The men gathered around the computer monitor. The eight panel color video was clear, and even had audio. One of the detectives brought up the store's interior view and they watched the scene play out, backed it up, and watch it over again several times.

"Have you timed it?" the older man asked.

"I've got it just shy of two seconds. I almost feel sorry for the poor bastards, talk about bad luck."

The chief whistled, "Damn that's fast. Wonder what he could do shooting against that SWAT fellow from Lubbock? Won the state police match last year."

"It'd be a good show," the detective agreed.

"What was he shooting?"

"A .45, Boss. It was loaded with some kind of nasty self defense round. Hell, he didn't even flinch when the other guy popped a round off at him. Won't be a photo ID on that one. It's going to be strictly fingerprints or maybe dental."

"So, what's this Eckermann kid's story?"

"We've got him in the conference room, hoping he'll relax some more," the detective said. "He was pretty tight at the scene, and made it about ten minutes before he puked. The way he carries himself, he's ex-military. Clean record. Maybe we ought to offer him a job."

"What are you waiting on now?"

"We just need the formal interview. I was hoping the District Attorney would show up so we don't have to go over it again."

The police chief checked his watch, "Get the interview now, I'll try and light a fire under the DA."

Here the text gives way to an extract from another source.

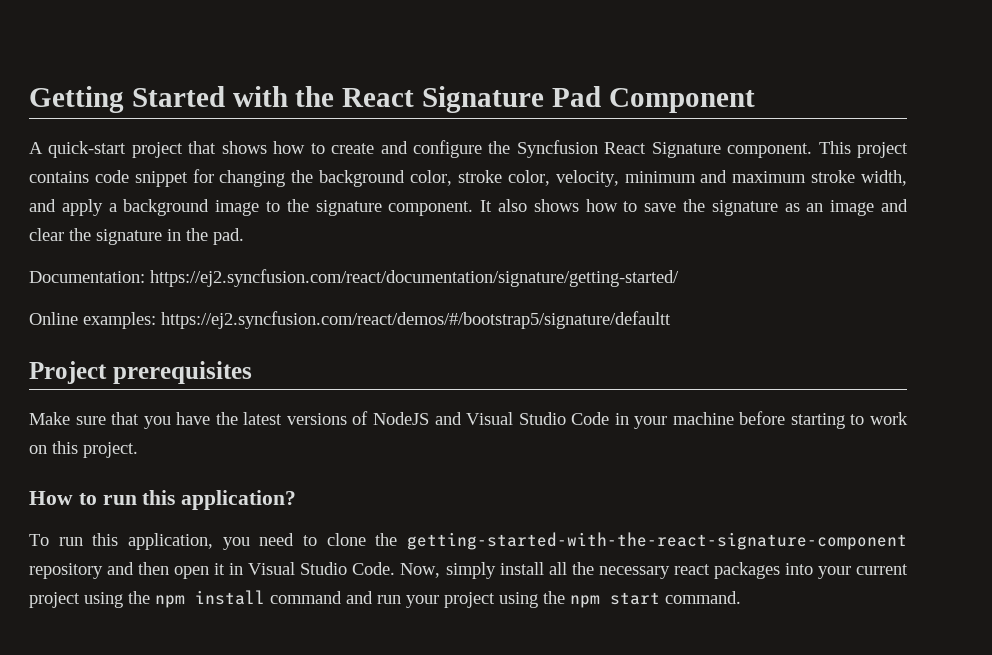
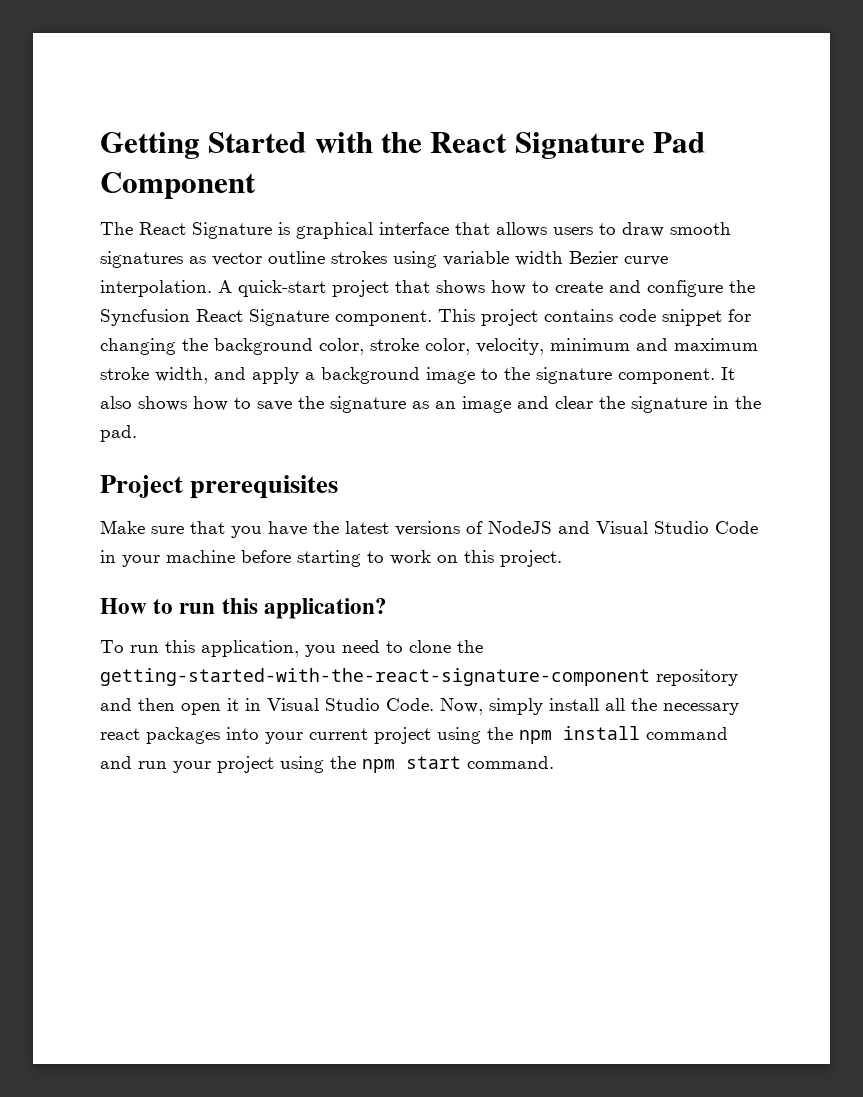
+ The React Signature is graphical interface that allows users to draw smooth signatures as vector outline strokes using variable width Bezier curve interpolation.
- Documentation: https://ej2.syncfusion.com/react/documentation/signature/getting-started/
- Online examples: https://ej2.syncfusion.com/react/demos/#/bootstrap5/signature/defaultt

Waylon rubbed his eyes and tried to focus on the door. The video from the probe had an odd perspective. He reached for the water bottle the detectives had given him, but pulled his hand back. He didn't know if they were trying to overwater him, but he wanted to be able to focus on their questions and not on his bladder.

The door opened and the two detectives took a seat. One unzipped a big notebook and set a pen and a tape recorder on the table while the other flipped through a folder.

"Can we get you anything, Mr. Eckermann?" asked the first detective.

"I'm good. Have you heard anything about the clerk?" he asked.

"Touch and go was the last update. That's all I know, sorry," said the second.

"Me too," Waylon said.

"We'd like to get a formal statement, if that's alright with you?"


"You don't have a problem speaking with us do you?"

"Be very careful," AI Barry said into his ear.

"Let's get it over with," Waylon replied.

He explained the reason for his trip to Seymour, and what he had done right up until the point where he'd come face to face with the robbers."

"What was your first thought?" asked the second detective.


"You say the gunman closest to you was threatening the clerk with his gun."

"That's right."

"Do you think he intended to shoot the clerk?" asked the other detective.

"No idea."

"Good answer," Barry said in his ear. "Take a moment to collect yourself. They're trying to speed up the questions."

"Why did you draw your weapon?"

Waylon looked at the detective who asked the question, "It was me, or them. I chose me."

The detectives exchanged glances.

"How long have you been teaching concealed handgun classes?"

Waylon knew that they already knew the answer after having checked his permit, "Since the summer."

"Do you work?"

"I'm full time at NTSU. Teaching CHL classes is how I make a little extra money, but I had to cut back as the semester wore on."

"Are you a veteran?"

"Navy," Waylon confirmed.

"See any action?" asked the second detective.

"I did two tours in theater. Never fired my weapon in anger."

"What did you do in the Navy?"

"The last two years, I did force protection."

"How many shots did you fire?"


"You're sure?"

"Yes," he replied.

"How do you know?"

"Only had two left when I unloaded."

"You unloaded?" the detective questioned.

"It was the polite thing to do," Waylon didn't want to get the patrol officer in any trouble.

He went over it again a couple of more times with the detectives. They tried approaching it from different angles, but his story didn't change.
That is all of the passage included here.